嗚呼、刀葉林

読んだ本とフリゲについて、書いたり書いてなかったり。

しずく(2010)

 どれだけの人が共感してくれるか分からないが、私は西加奈子が怖い。

 彼女自体はあっけらかんとして、とにかく明るい西と呼びたくなるほど、太陽のごとく底抜けに明るい人物だ。文章も同様、軽快で読みやすく明るい。普通どんなに明るい人間でも影の部分はある。しかし西加奈子にはそれがない。陰影がない。

 西加奈子は怖い。

 この本には六つの短編が収録されている。どれも人間の愚かさや馬鹿馬鹿しさを書きながらも悲惨さがない。どんな自己中心的な人物でも不快感がない。

 西加奈子の著者「きりこについて」では登場人物のほとんどが不幸な経験をしていた。しかし西加奈子の文章は彼らを輝かせるばかりで影を作らない。どんなに悲惨な、きりこで言うなれば魂の殺人と呼ばれる強姦でさえ、あっけらかんと書く。

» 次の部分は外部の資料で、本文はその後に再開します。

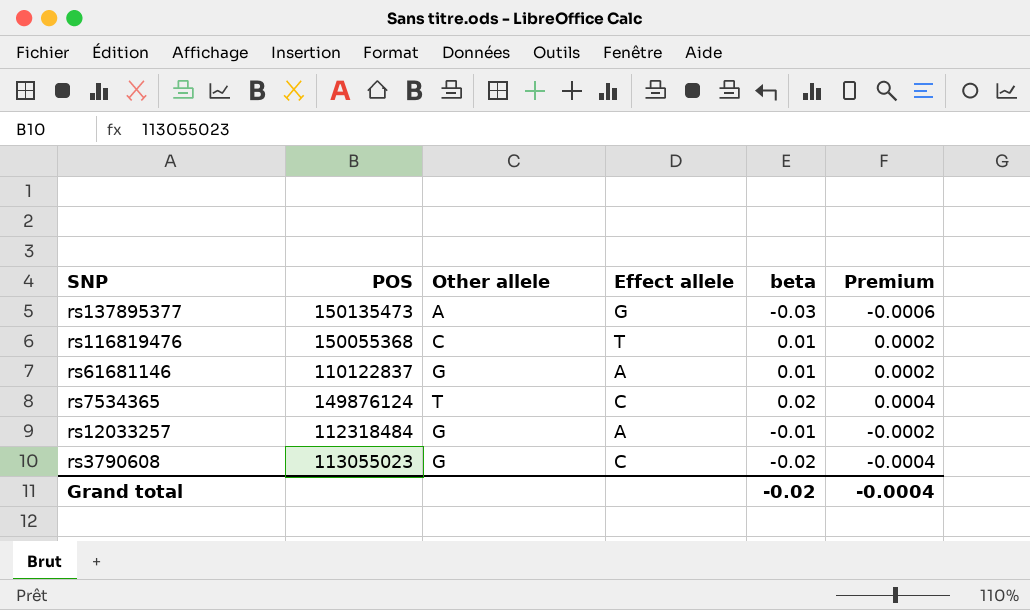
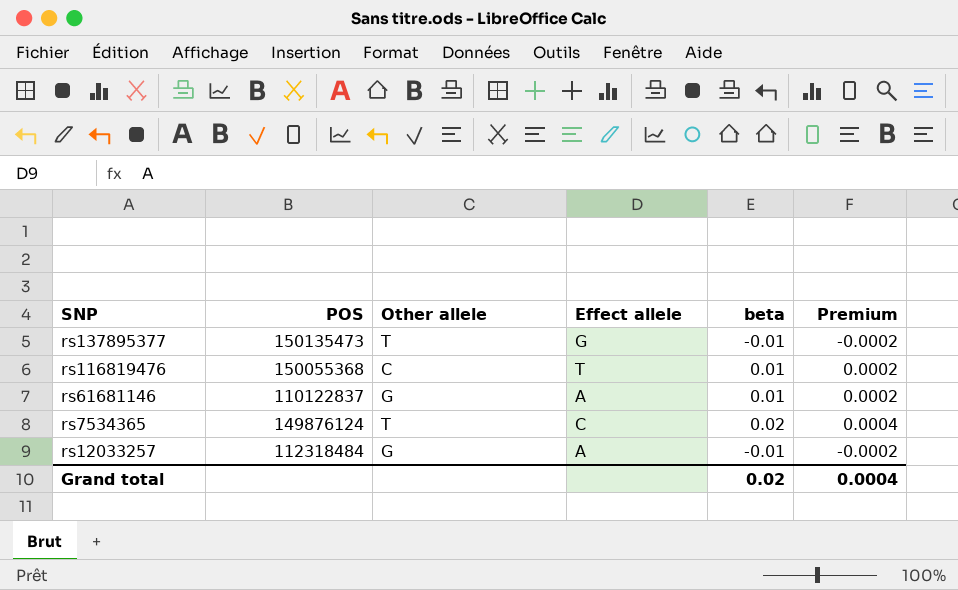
row rs3790608: 113055023 | G | C | -0.02 | -0.0004 -> none
rs137895377 | Other allele: A -> T
rs137895377 | beta: -0.03 -> -0.01
rs137895377 | Premium: -0.0006 -> -0.0002
Grand total | beta: -0.02 -> 0.02
Grand total | Premium: -0.0004 -> 0.0004

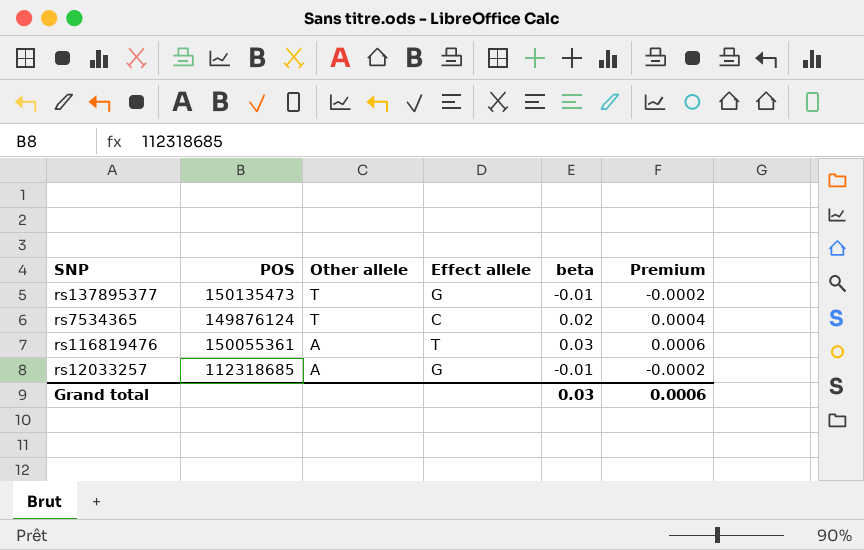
row order: none -> Other allele descending
row rs61681146: 110122837 | G | A | 0.01 | 0.0002 -> none
rs116819476 | POS: 150055368 -> 150055361
rs116819476 | Other allele: C -> A
rs116819476 | beta: 0.01 -> 0.03
rs116819476 | Premium: 0.0002 -> 0.0006
rs12033257 | POS: 112318484 -> 112318685
rs12033257 | Other allele: G -> A
rs12033257 | Effect allele: A -> G
Grand total | beta: 0.02 -> 0.03
Grand total | Premium: 0.0004 -> 0.0006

 その事実に気づいた時、私は西加奈子に恐怖心を抱いた。どんなことでも明るく書いてしまう、西加奈子。底のなしの明るさ。生ける太陽。

 その反面、彼女がどうしようもなく不幸な物語、例えば戦争を描いたらどうなるか興味が湧く。好奇心の中に少しばかりの加虐心があるのは否定できない。